Still, managers may find the process, whether conducted annually or throughout the year, stressful, O’Donnell said, “especially if they are avoiding conflict.”
But that, she said, can lead to the “normalization of deviance,” where unacceptable behavior isn’t immediately pointed out and “nine months later the employee is hit with a negative score” during an assessment.
It’s the nuanced conversations, starting with leaders and managers, who through a coaching approach, can provide a motivational environment that is positive and constructive and that holds employees accountable through the year, she said.
Still, some discussions may point to a manager’s flaw.
“But if you’re a good manager of people and interested in performance development of your team, getting feedback” can be valuable and help improve a manager’s skills, Santiago said.
The process should be transparent, experts say.
“Reviews should feature a checklist of items even before you sit down with the employee and conduct a review,” Santiago said.
Gibb likened it to a “scoreboard of objective data” that is provided in advance, where everyone understands the criteria.
The process can serve as a roadmap, establishing expectations and how they will be achieved, Santiago said.
“There should be no surprises that found [the employees’ behavior is] unacceptable or not up to par,” where the supervisor “never talked about it until the review,” O’Donnell pointed out.
Otherwise, “it can kill morale,” she added.
Ideally, she said, employees should be able to write the review themselves, and both staffer and manager should be clear on the path toward development.
Yet in the instances where an employee doesn’t show improvement as expected, an organization has the documentation that shows where challenges were addressed and didn’t bet better, setting up a trail, Santiago said.

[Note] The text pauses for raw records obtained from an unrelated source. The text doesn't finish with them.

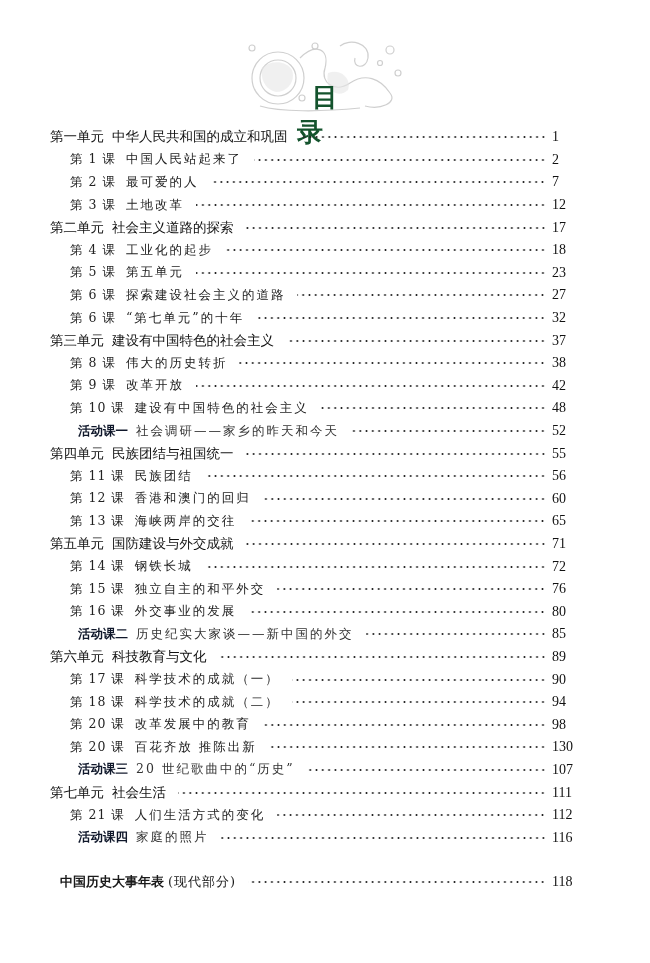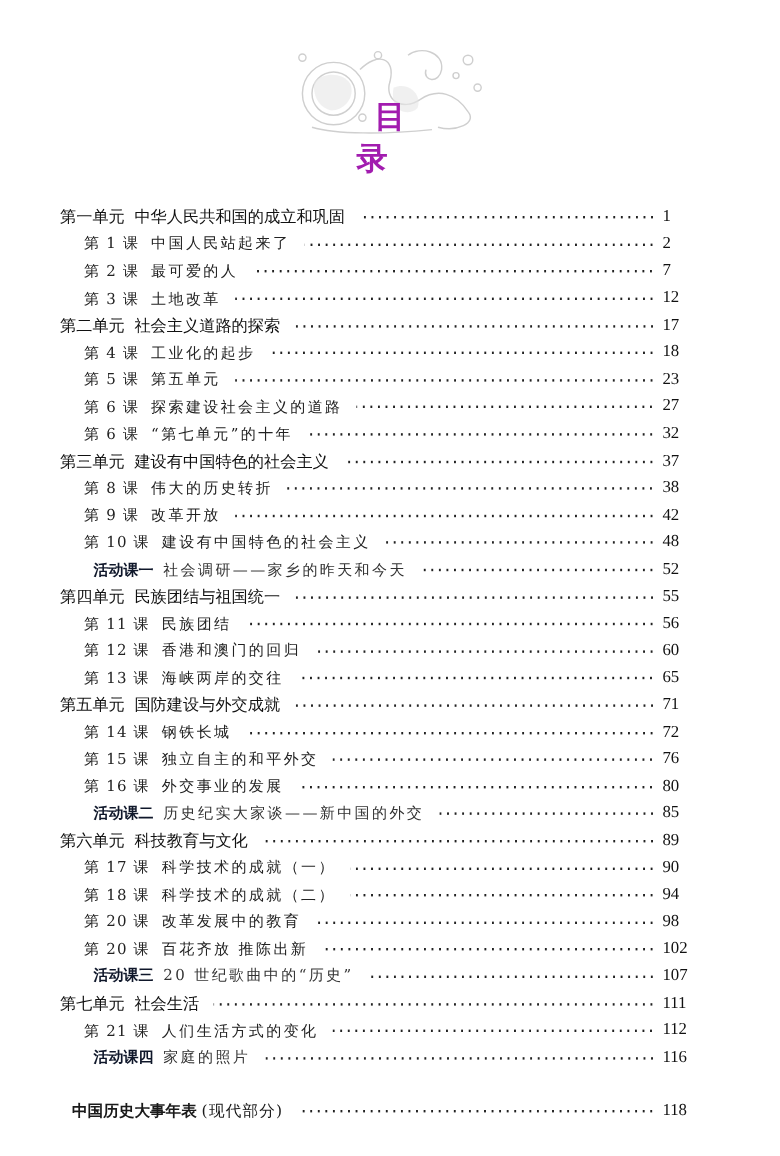--- a/index.html
+++ b/index.html
@@ -41,7 +41,7 @@
       font-size: 26px;
       letter-spacing: 30px;
       text-indent: 30px;
-      color: #a21caf;
+      color: #14532d;
     }
     .toc {
       position: absolute;

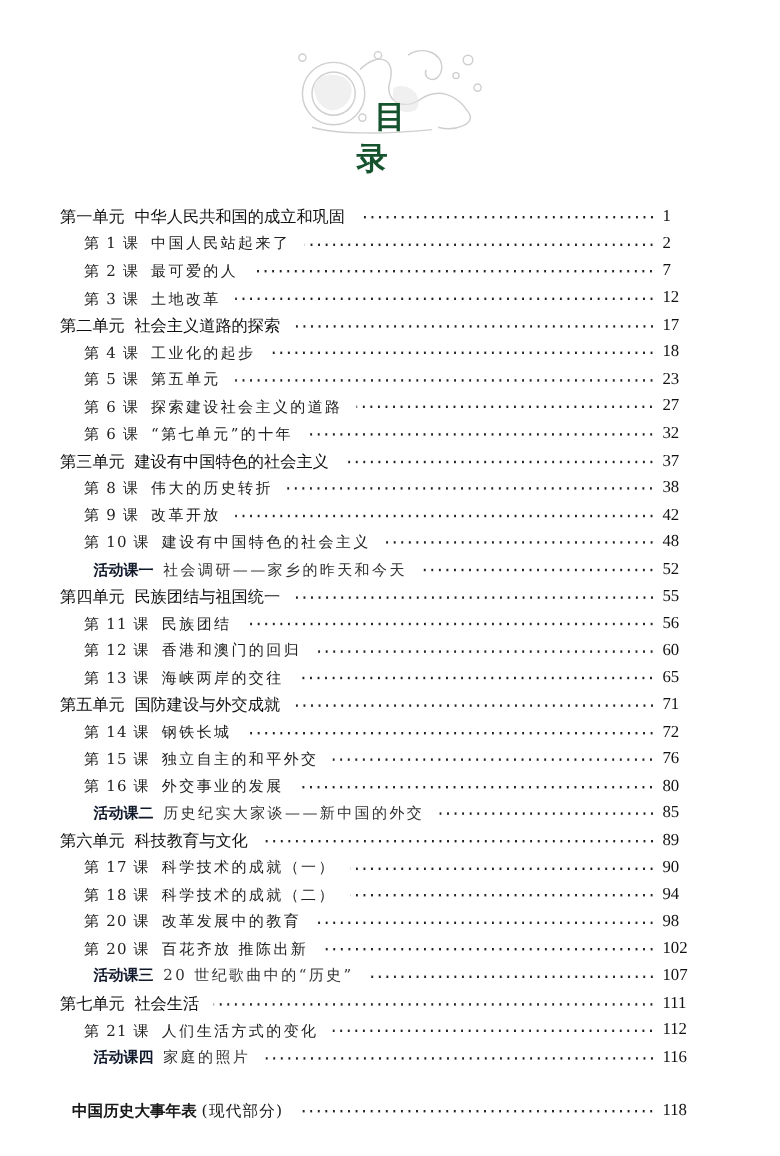--- a/index.html
+++ b/index.html
@@ -48,7 +48,6 @@
       left: 0;
       top: 126px;
       width: 650px;
-      margin-top: 44px;
     }
     .row {
       position: relative;

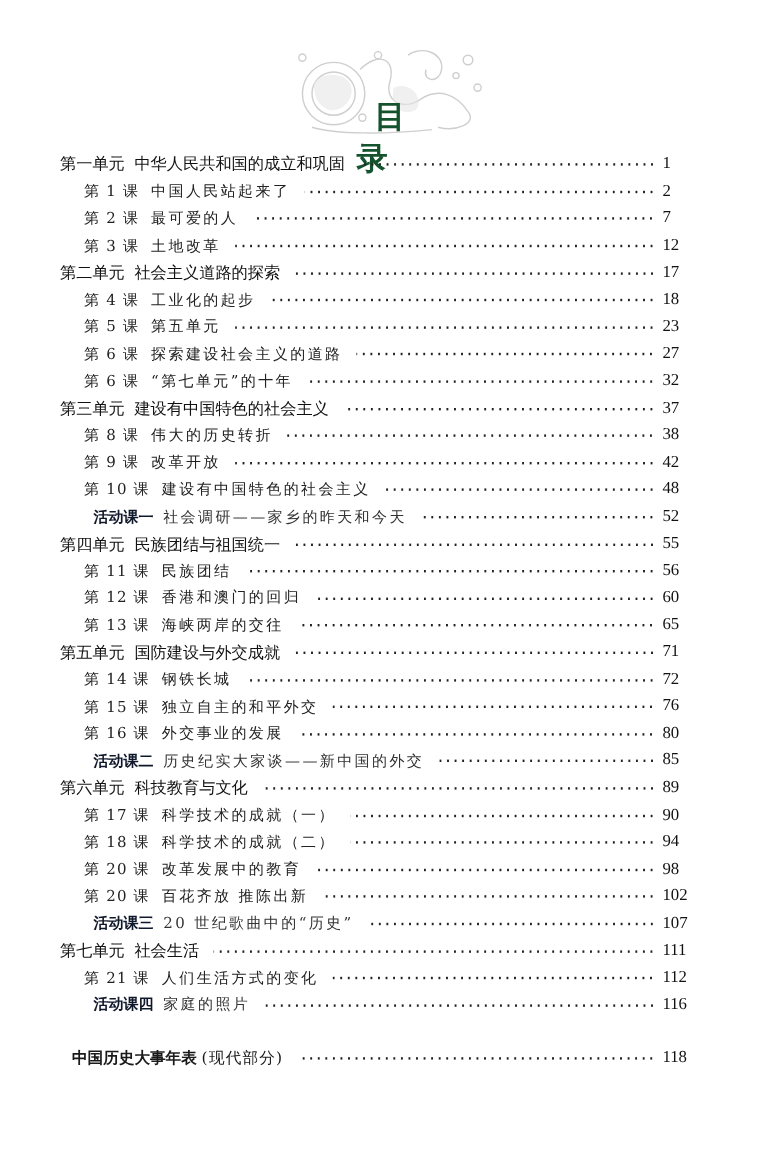--- a/index.html
+++ b/index.html
@@ -329,7 +329,7 @@
     <span class="num-label">第 20 课</span>
     <span class="title">百花齐放 推陈出新</span>
     <span class="leader"></span>
-    <span class="page">102</span>
+    <span class="page">130</span>
   </div>
   <div class="row activity">
     <span class="num-label">活动课三</span>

Experts say organizations can customize the process, and that may be worth considering if assessments aren’t generating the desired results.
“If you have a process that everyone is concerned about and doesn’t take seriously, change it,” Gibbs said. “Pull it apart. Get input on how it could be better. And ask what methods could we do to make it better.”
Here, caution is key, experts warn.
Don’t necessarily leap to a method someone else likes or that someone is trying to sell, Gibb said.
Instead, he said, “think about what’s appropriate for your organization.”